Virginia Recording Law Summary:
Is Virginia a One Party Consent State?
Virginia recording law stipulates that it is a one-party consent state. In Virginia, it is a criminal offense to use any device to record or share use communications, whether they are wire, oral or electronic, without the consent of at least one person taking part in the communication. This means that in Virginia, you are legally allowed to record a conversation if you are a contributor, or with prior consent from one of the involved parties. Va. Code Ann. § 19.2-62 (West 2012).
You may not record or share conversations that you are not a part of without the consent of at least one party.
However, law does make an exception in cases where the person or people communicating are doing so in an environment where they should not be under the expectation of privacy. Va. Code Ann. § 19.2-61.
If you are a third-party and require consent from the parties taking part in the conversation, the Federal Communications Commission (FCC) states that you may gain consent to make a recording by:
- Getting verbal or written consent prior to the recording being made.
- A verbal notification being played before the conversation begins. (For example: “This phone call is being recorded for quality control purposes…”).
- An audible beep tone being repeated at steady intervals during the duration of the conversation.

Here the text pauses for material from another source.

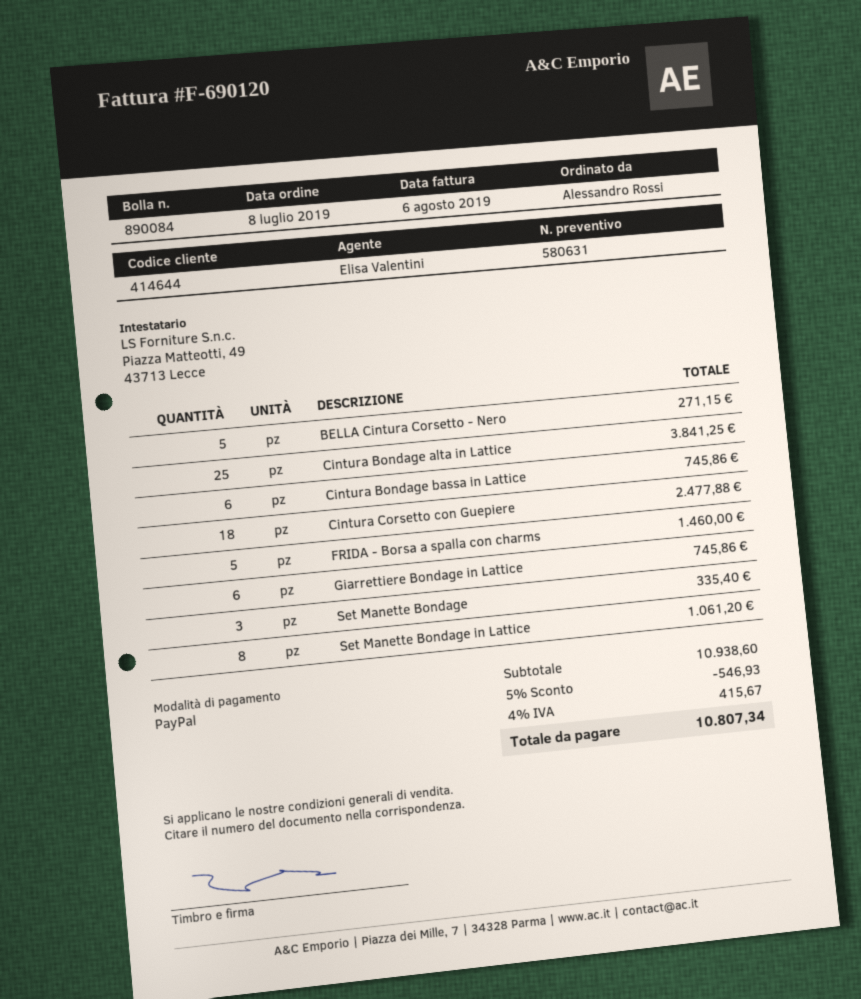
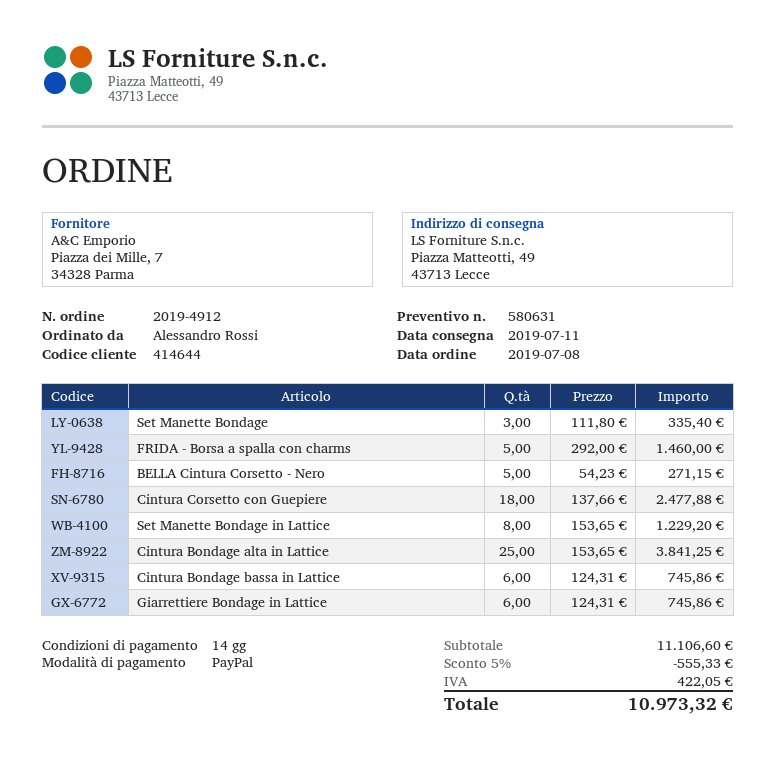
Set Manette Bondage in Lattice: 8 for 1061.20 -> 8 for 1229.20
subtotal: 10938.60 -> 11106.60
discount: 5% = 546.93 -> 5% = 555.33
tax: 415.67 -> 422.05
total: 10807.34 -> 10973.32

Virginia Video Recording Laws
It is against the law to knowingly and intentionally create in any way, any videographic or still image of a nonconsenting person under circumstances which that person has a reasonable expectation of privacy if:
- That person is in a state of full or partial nudity in a restroom, dressing room, locker room, hotel room, motel room, tanning bed, tanning booth, bedroom or other location for the purpose of exposing that person’s intimate parts.

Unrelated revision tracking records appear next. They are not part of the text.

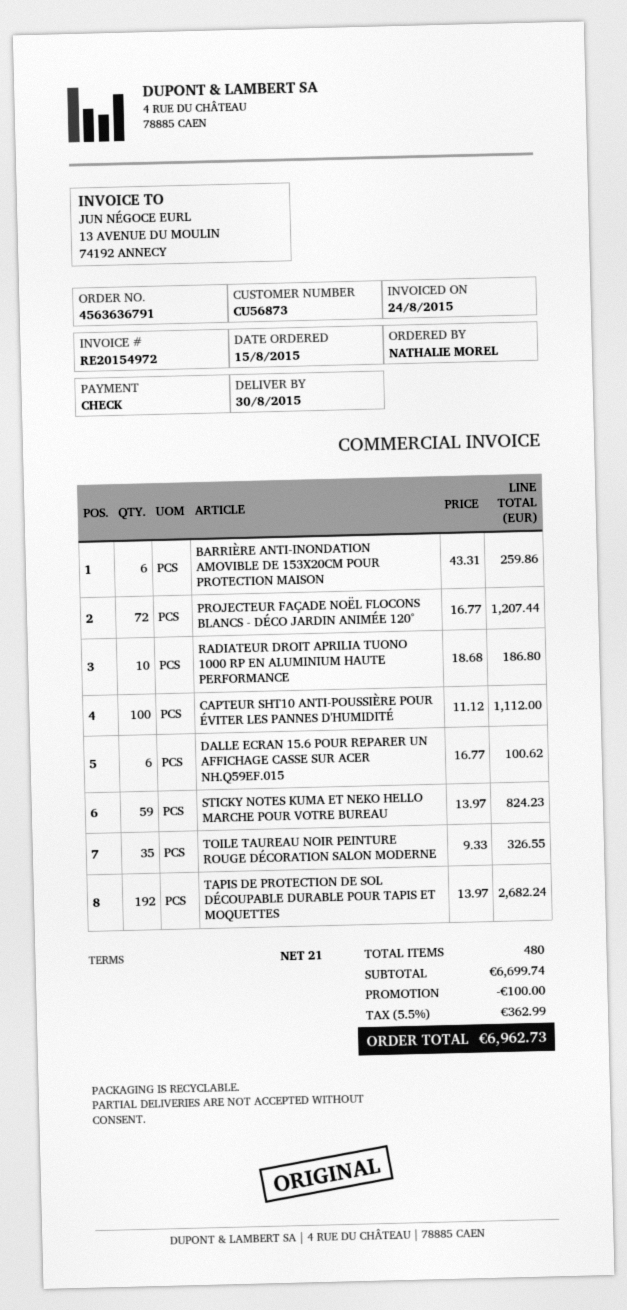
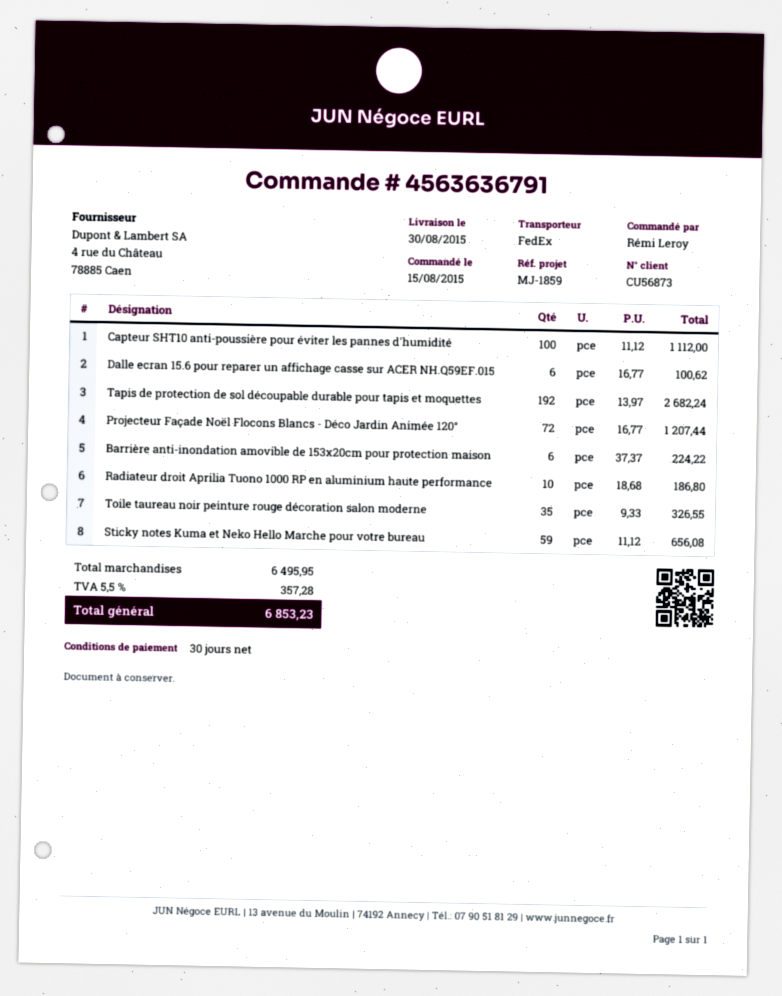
payment terms: 21 days -> 30 days
ordered by: NATHALIE MOREL -> Rémi Leroy
BARRIÈRE ANTI-INONDATION AMOVIBLE DE 153X20CM POUR PROTECTION MAISON: 6 x 43.31 = 259.86 -> 6 x 37.37 = 224.22
STICKY NOTES KUMA ET NEKO HELLO MARCHE POUR VOTRE BUREAU: 59 x 13.97 = 824.23 -> 59 x 11.12 = 656.08
subtotal: 6699.74 -> 6495.95
discount: 100.00 -> none
tax: 5.5% = 362.99 -> 5.5% = 357.28
total: 6962.73 -> 6853.23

- The imaging device is used to record under a person’s clothing for the purpose of capturing that person’s intimate parts or undergarments when such parts or undergarments are concealed from public view.

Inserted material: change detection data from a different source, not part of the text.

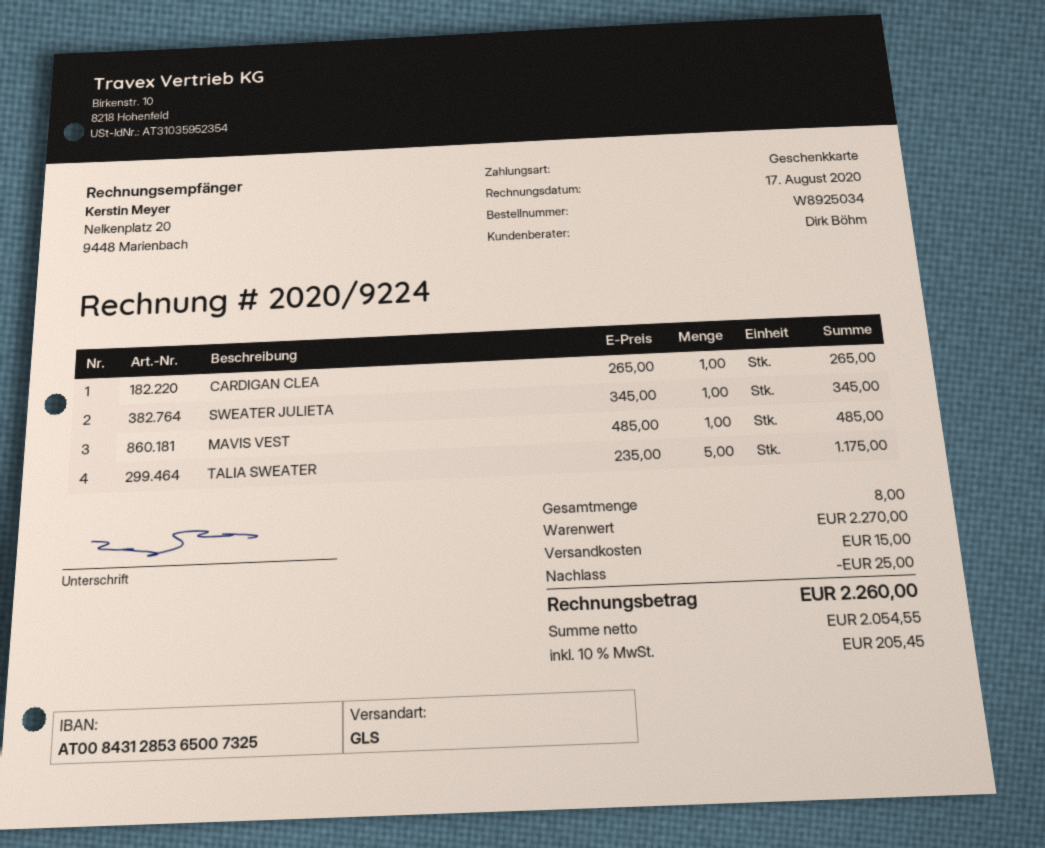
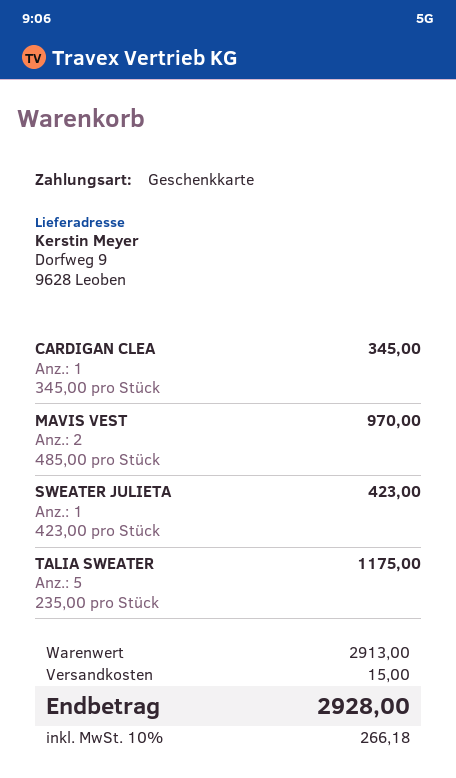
CARDIGAN CLEA: 1 x 265.00 = 265.00 -> 1 x 345.00 = 345.00
SWEATER JULIETA: 1 x 345.00 = 345.00 -> 1 x 423.00 = 423.00
MAVIS VEST: 1 x 485.00 = 485.00 -> 2 x 485.00 = 970.00
subtotal: 2270.00 -> 2913.00
discount: 25.00 -> none
tax: 10% = 205.45 -> 10% = 266.18
total: 2260.00 -> 2928.00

Va. Code Ann. § 18.2‐386.1(A)
Va. Code Ann. § 19.2-62: Recording a conversation in violation of Virginia law is considered a felony.
Va. Code Ann. § 18.2‐386.1(C): Violating Virginia’s video recording laws is a Class 1 misdemeanor punishable by imprisonment not exceeding 1 year or a fine not exceeding $2500, or both.
Va. Code Ann. § 18.2‐386.1(D): Violation of the state’s video recording laws involving a victim under 18 years of age is a Class 6 felony punishable by imprisonment of 1-5 years, or in the discretion of the jury or the court trying the case without a jury, confinement in jail for not more than 12 months and a fine not exceeding $2,500, either or both.